HIDE IN PLAIN SIGHT Directed by James Caan Screenplay by Spencer Eastman

It is easy to think of James Caan as just another pretty face: a pleasant, inoffensive actor who is just right for light entertainments like Chapter Two. It is brave enough for him to play the leading role that of an inarticulate factory workerin Hide in Plain Sight, since it is the kind of small, sober film no agent would regard as a good career move." But this is also Caan's debut as a director. To choose this true story of a man trying to find and then recover his children, who have been abducted by no less an institution than the U.S. Government, shows real courage. Both Caan's performance, which is low-key and well observed, and his direction, which is similar in spirit, more than justify his choice. This is a consistently engrossing film on several levels.

It enters a milieu, that of working-class life, that the movies often bypass. Thomas Hacklin lives in Buffalo and works for a tire factory. His car is dilapidated, and the house his wife and kids inhabit (he is divorced) is, at best, humble. Life for him is a few beers with the boys after work, a Saturday-night dance at the union hall and a little amateur baseball on Sunday afternoon. As director, Caan reveals the character with a sympathy that never patronizes. As an actor, he shows him as a good-natured fellow sustained by simple loyalties. Hacklin had uncomplainingly done his time in the service, just as he now uncomplainingly does his time at the factory, sustained by an unexamined trust in family, friends and country. He is a victim benignly unaware of his victimization.

Then his ex-wife marries a small-time Mafia hood who is persuaded by the Justice Department to inform on his colleagues. He is promised a new life and identity in return for his testimony. One night the crook, his bride and Hacklin's children (Heather Bicknell, Andrew Fenwick) are spirited away.
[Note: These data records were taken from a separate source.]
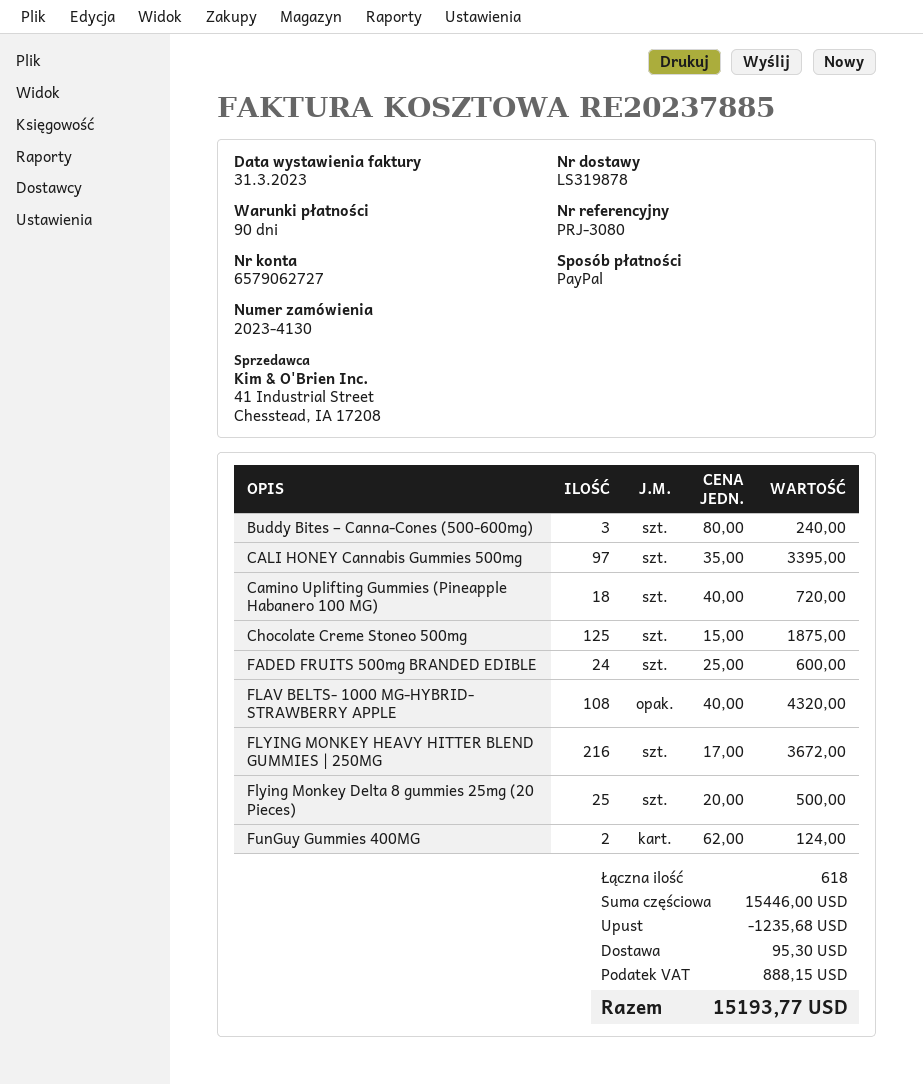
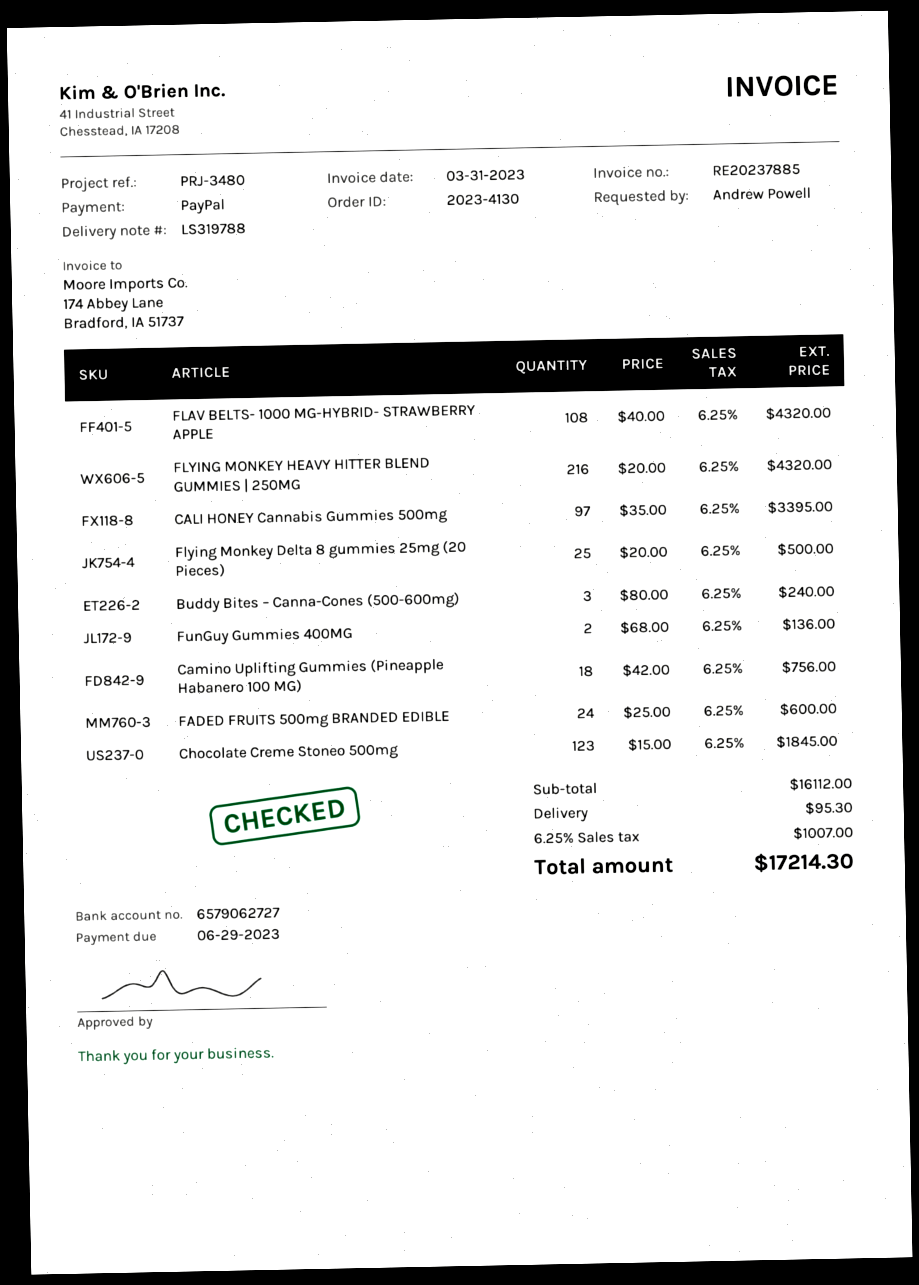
delivery note number: LS319878 -> LS319788
reference: PRJ-3080 -> PRJ-3480
Camino Uplifting Gummies (Pineapple Habanero 100 MG): 18 x 40.00 = 720.00 -> 18 x 42.00 = 756.00
Chocolate Creme Stoneo 500mg: 125 x 15.00 = 1875.00 -> 123 x 15.00 = 1845.00
FLYING MONKEY HEAVY HITTER BLEND GUMMIES | 250MG: 216 x 17.00 = 3672.00 -> 216 x 20.00 = 4320.00
FunGuy Gummies 400MG: 2 x 62.00 = 124.00 -> 2 x 68.00 = 136.00
subtotal: 15446.00 -> 16112.00
discount: 1235.68 -> none
tax: 888.15 -> 1007.00
total: 15193.77 -> 17214.30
The Government not only refuses to tell Hacklin what has become of his children, it blocks his efforts to find them. The conspiracy is expensive and sophisticated; Hacklin is poor and simple. But Caan refuses to heighten this classic confrontation between soulless bureaucracy and the individual who has no weapons on his side. Dramatically, the underplaying of Hacklin's frustrations may be a mistake; one yearns for a scene in which Caan busts loose, gives full vent to his pain and anger. Yet there is something touching in his patience, his refusal to generalize his case into an indictment of society. The discontinuity between the care the Government is willing to lavish on a helpful hood and its indifference to a good but anonymous citizen who is impeding one of its grand designs comes across more strongly through understatement. So does the point that a father, when threatened, can be as fierce in his love for his children as any mother.
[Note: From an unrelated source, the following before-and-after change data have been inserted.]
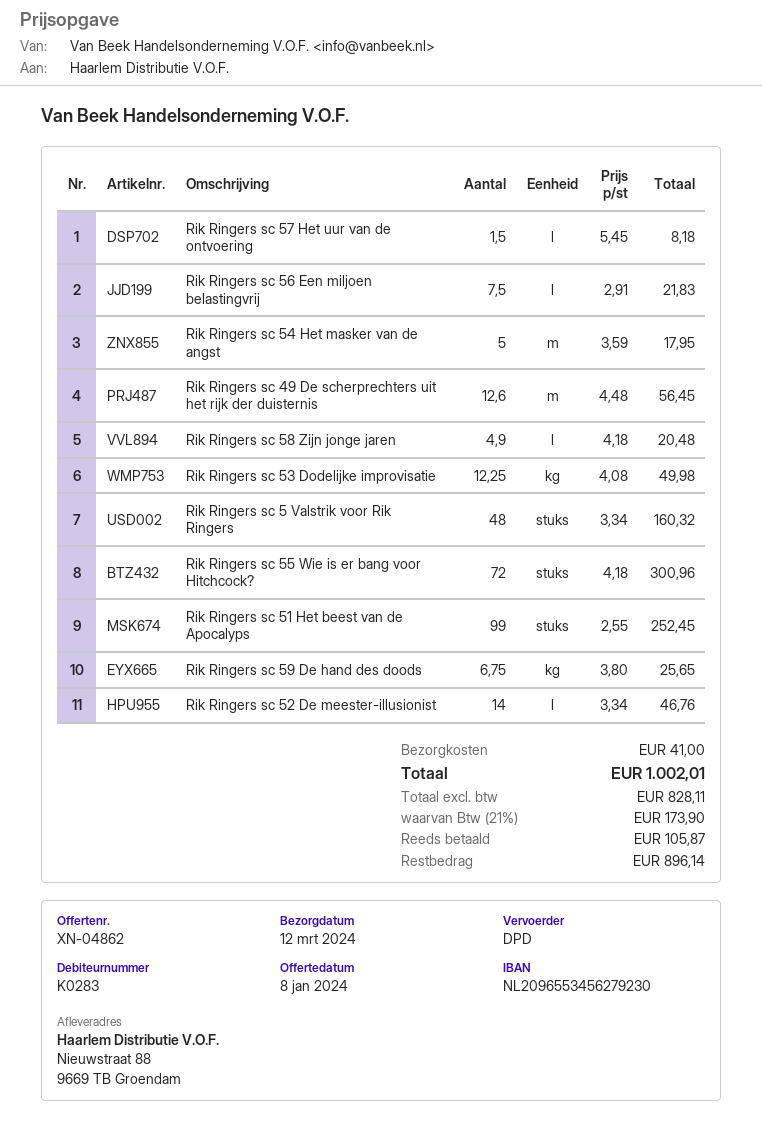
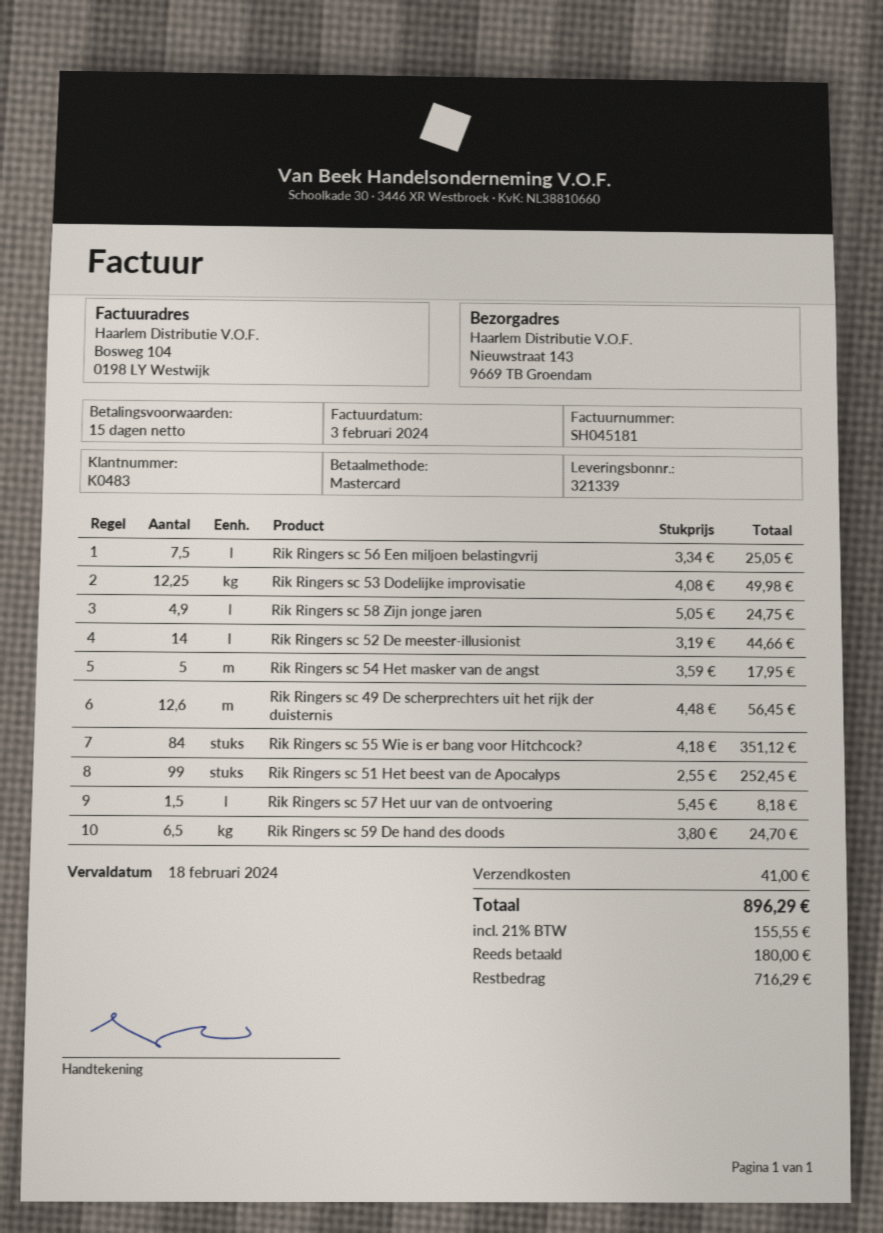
customer number: K0283 -> K0483
ship to: Nieuwstraat 88, 9669 TB Groendam -> Nieuwstraat 143, 9669 TB Groendam
Rik Ringers sc 56 Een miljoen belastingvrij: 7.5 x 2.91 = 21.83 -> 7.5 x 3.34 = 25.05
Rik Ringers sc 58 Zijn jonge jaren: 4.9 x 4.18 = 20.48 -> 4.9 x 5.05 = 24.75
Rik Ringers sc 5 Valstrik voor Rik Ringers: 48 x 3.34 = 160.32 -> none
Rik Ringers sc 55 Wie is er bang voor Hitchcock?: 72 x 4.18 = 300.96 -> 84 x 4.18 = 351.12
Rik Ringers sc 59 De hand des doods: 6.75 x 3.80 = 25.65 -> 6.5 x 3.80 = 24.70
Rik Ringers sc 52 De meester-illusionist: 14 x 3.34 = 46.76 -> 14 x 3.19 = 44.66
tax: 21% = 173.90 -> 21% = 155.55
total: 1002.01 -> 896.29
deposit: 105.87 -> 180.00
balance: 896.14 -> 716.29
The picture is very well played at every level. Jill Eikenberry as Hacklin's second wife manages to make an impact playing an essentially shy, sweet woman. Indeed that is pretty much the way of this film. It tugs gently at one's sleeve. There is not a more satisfactory moment to be seen now on any screen than Hacklin's reunion with his children. One does not cheer, but one leaves the theater feeling just fine.